PROBLEM.
Could you reproduce, word for word, everything below from the line containing "(779, 845) // -> (1049, 1013) none" down to the line containing "[364,180,455,192] enviormental ->", with both of those lines included and no others?

DATA.
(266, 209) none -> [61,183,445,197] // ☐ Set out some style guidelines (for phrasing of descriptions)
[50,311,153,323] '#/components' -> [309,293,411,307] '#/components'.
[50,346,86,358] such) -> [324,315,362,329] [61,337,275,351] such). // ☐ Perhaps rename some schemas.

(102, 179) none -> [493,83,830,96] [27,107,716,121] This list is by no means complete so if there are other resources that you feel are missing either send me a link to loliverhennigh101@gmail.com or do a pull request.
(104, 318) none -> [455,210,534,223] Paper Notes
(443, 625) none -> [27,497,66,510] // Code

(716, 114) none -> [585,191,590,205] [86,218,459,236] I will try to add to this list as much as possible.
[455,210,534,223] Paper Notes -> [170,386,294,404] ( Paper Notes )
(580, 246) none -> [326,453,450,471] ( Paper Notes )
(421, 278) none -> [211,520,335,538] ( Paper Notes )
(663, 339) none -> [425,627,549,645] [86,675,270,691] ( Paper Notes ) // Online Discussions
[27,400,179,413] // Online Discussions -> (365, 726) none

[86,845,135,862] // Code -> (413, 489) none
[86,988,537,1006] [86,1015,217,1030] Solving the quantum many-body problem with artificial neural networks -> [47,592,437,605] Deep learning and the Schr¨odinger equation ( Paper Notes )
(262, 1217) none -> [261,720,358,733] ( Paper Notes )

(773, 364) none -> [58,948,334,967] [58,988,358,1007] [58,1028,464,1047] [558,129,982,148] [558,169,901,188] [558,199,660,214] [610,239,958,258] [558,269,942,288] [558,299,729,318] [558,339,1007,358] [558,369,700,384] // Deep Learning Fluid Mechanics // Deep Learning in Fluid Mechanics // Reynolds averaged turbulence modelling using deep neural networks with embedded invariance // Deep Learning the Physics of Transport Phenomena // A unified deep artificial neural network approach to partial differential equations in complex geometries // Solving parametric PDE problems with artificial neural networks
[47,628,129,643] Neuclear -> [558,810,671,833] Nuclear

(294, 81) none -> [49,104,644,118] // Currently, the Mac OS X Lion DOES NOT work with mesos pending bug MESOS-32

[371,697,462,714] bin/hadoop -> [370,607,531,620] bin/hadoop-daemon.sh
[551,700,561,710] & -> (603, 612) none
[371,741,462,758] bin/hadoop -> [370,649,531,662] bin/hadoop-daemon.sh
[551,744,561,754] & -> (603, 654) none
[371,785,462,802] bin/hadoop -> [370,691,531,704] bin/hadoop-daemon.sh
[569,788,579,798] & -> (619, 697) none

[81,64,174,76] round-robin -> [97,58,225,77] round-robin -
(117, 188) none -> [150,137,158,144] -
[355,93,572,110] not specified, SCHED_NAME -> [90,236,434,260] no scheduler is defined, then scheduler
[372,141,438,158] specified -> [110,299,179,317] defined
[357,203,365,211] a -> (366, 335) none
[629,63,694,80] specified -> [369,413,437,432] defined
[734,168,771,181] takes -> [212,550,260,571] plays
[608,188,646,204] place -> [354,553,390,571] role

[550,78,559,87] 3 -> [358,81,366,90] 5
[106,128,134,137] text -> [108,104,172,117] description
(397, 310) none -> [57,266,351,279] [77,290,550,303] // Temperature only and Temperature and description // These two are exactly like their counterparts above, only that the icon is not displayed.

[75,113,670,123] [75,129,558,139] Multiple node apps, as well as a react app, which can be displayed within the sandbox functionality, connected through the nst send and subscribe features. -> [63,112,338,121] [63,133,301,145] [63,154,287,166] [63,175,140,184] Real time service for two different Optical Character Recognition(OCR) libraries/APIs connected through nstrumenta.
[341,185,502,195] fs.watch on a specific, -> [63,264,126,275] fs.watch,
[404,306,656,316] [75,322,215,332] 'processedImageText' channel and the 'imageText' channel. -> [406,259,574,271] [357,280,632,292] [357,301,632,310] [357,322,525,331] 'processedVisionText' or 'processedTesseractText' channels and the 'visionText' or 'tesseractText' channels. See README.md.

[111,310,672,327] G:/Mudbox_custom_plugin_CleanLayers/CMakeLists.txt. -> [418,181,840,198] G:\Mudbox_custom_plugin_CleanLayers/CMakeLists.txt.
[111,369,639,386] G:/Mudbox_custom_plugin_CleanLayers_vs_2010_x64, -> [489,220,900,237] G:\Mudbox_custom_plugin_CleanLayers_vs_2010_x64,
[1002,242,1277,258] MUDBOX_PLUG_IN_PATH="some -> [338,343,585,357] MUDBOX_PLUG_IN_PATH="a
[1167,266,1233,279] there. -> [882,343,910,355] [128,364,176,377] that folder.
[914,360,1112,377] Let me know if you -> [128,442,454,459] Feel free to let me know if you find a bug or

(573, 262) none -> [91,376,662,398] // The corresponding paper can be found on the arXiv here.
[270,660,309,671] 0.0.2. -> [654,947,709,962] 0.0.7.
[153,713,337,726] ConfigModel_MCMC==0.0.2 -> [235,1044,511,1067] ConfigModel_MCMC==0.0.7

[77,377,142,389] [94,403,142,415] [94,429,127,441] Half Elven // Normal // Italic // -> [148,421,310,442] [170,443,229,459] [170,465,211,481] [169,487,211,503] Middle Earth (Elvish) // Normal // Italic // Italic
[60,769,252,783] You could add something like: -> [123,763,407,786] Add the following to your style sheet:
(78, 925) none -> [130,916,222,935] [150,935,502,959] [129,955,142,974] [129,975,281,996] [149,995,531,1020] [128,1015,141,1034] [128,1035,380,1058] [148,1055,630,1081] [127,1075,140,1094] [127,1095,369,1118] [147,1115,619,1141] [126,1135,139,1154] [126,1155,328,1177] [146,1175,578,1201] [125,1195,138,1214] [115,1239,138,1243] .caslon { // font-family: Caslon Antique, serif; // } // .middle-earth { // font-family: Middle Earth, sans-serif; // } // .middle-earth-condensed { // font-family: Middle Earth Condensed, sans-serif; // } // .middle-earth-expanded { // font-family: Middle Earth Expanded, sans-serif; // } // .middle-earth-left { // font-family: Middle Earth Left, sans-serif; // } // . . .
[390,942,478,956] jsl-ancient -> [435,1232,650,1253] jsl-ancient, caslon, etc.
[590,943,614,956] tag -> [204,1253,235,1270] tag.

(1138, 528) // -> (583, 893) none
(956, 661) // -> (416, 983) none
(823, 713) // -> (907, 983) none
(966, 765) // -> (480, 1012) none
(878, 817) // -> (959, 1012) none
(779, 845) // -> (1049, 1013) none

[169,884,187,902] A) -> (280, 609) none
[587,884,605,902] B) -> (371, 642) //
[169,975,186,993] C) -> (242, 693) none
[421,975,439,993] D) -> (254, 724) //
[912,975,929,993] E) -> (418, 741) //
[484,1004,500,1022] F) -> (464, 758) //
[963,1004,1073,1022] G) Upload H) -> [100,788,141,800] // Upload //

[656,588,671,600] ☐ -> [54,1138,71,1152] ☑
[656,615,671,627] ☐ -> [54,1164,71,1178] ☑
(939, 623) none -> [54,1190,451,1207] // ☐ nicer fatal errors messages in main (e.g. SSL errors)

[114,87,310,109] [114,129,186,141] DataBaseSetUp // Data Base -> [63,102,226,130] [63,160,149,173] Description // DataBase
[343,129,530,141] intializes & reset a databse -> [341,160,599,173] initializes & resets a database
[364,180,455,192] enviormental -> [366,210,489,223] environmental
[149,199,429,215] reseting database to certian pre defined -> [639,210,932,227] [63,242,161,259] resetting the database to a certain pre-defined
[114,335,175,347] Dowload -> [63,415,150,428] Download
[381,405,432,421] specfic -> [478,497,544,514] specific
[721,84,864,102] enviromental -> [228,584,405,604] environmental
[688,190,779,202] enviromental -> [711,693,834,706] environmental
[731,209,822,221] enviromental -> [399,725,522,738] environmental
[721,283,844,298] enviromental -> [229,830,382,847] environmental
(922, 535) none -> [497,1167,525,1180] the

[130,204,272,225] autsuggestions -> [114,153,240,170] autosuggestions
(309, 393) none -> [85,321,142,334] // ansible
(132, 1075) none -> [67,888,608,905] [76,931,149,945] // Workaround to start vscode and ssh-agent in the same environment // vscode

ANSWER TO THE EXERCISE.
(779, 845) // -> (1049, 1013) none

[169,884,187,902] A) -> (280, 609) none
[587,884,605,902] B) -> (371, 642) //
[169,975,186,993] C) -> (242, 693) none
[421,975,439,993] D) -> (254, 724) //
[912,975,929,993] E) -> (418, 741) //
[484,1004,500,1022] F) -> (464, 758) //
[963,1004,1073,1022] G) Upload H) -> [100,788,141,800] // Upload //

[656,588,671,600] ☐ -> [54,1138,71,1152] ☑
[656,615,671,627] ☐ -> [54,1164,71,1178] ☑
(939, 623) none -> [54,1190,451,1207] // ☐ nicer fatal errors messages in main (e.g. SSL errors)

[114,87,310,109] [114,129,186,141] DataBaseSetUp // Data Base -> [63,102,226,130] [63,160,149,173] Description // DataBase
[343,129,530,141] intializes & reset a databse -> [341,160,599,173] initializes & resets a database
[364,180,455,192] enviormental -> [366,210,489,223] environmental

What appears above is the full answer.